Рука, потерянная солдатом на войне, правая рука, не дает Ходасевичу покоя. В «Джоне Боттоме», написанном размером английской баллады, поскольку убитый солдат похоронен в английской земле, в Вестминстерском аббатстве, она и вовсе потеряна, ее и после смерти не найти… К телу Джона-портного приложили чужую руку:
<…> 26
Рука-то плотничья была,
В мозолях… Бедный Джон!
В такой руке держать иглу
Никак не смог бы он.
А Мэри, его жена, все горюет о том, что нет и могилы Джона, некуда ей пойти.
29
«Покинул Мэри ты свою,
«О, Джон, жестокий Джон!
«Ах, и могилы не найти,
Где прах твой погребен!»
30
Ее соседи в Лондон шлют,
В аббатство, где один
Лежит безвестный, общий всем
Отец, и муж, и сын.
31
Но плачет Мэри: «Не хочу!
«Я Джону лишь верна!
«К чему мне общий и ничей?
«Я Джонова жена!» <…>
А когда Джон, видя с небес страдания жены, хочет уйти из рая и явиться ей в виде призрака, сообщить, что он лежит там, в той могиле, но с «постылою рукой», его не выпускают из рая. Так эта маленькая жизнь — две жизни — растоптаны и после смерти, несмотря на пребывание Джона в Царствии Небесном…
Вся эта мировая несправедливость гнетет Ходасевича все больше.

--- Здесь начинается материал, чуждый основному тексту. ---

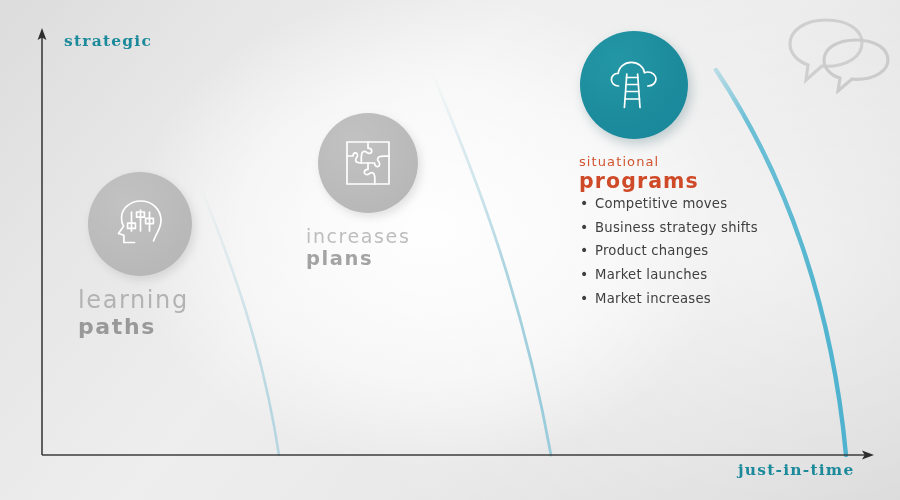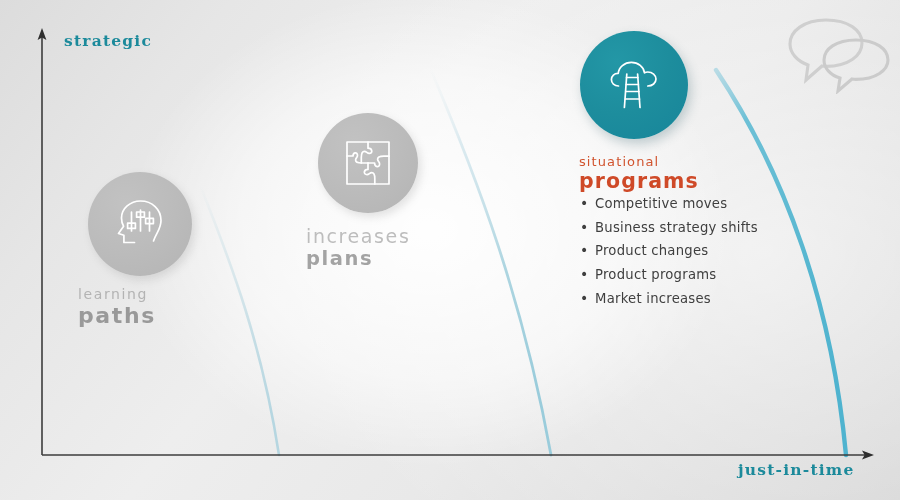--- a/index.html
+++ b/index.html
@@ -293,7 +293,7 @@
       <li>Competitive moves</li>
       <li>Business strategy shifts</li>
       <li>Product changes</li>
-      <li>Product programs</li>
+      <li>Market launches</li>
       <li>Market increases</li>
     </ul>
   </div>

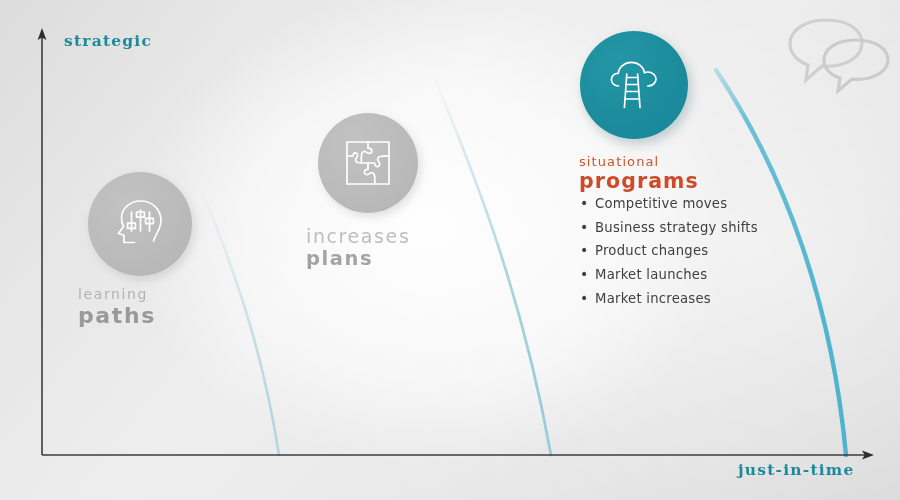--- a/index.html
+++ b/index.html
@@ -89,7 +89,7 @@
   }
   #label-learning .line1 {
     display: block;
-    font-size: 14px;
+    font-size: 24px;
     color: #b3b3b3;
     font-weight: 400;
   }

По-прежнему мешают и постоянные болезни: весной 1926 года у Ходасевича снова начинается сильнейший фурункулез, который так мучил его в Москве летом 1920-го. Он пишет в конце августа Зинаиде Гиппиус, отношения с которой были в это время еще весьма приличными: «Милая Зинаида Николаевна, я себя так дурно чувствую (опять фурункулез), что ответ на Ваше письмо о Мельгунове третий день лежит на столе не конченный. <…> …если б Вы знали, в какое состояние я прихожу, когда нарывает: ведь это, на моем веку, уже третья сотня фурункулов. Я имею право на „нервы“». Нюре в одном из последних писем в СССР, 15 июня 1926 года, он писал: «Фурункулез мой кончился, но я пролежал, с небольшими антрактами, полтора месяца. Вылечился в пастеровском институте вакциной. Было нарывов штук за пятьдесят, некоторые с температурой».
С помощью Ходасевича в «Возрождение» хотели попасть и стать там влиятельными сотрудниками Мережковские… В их сотрудничестве был заинтересованы в ту пору и Маковский, и Семенов, главные лица «Возрождения».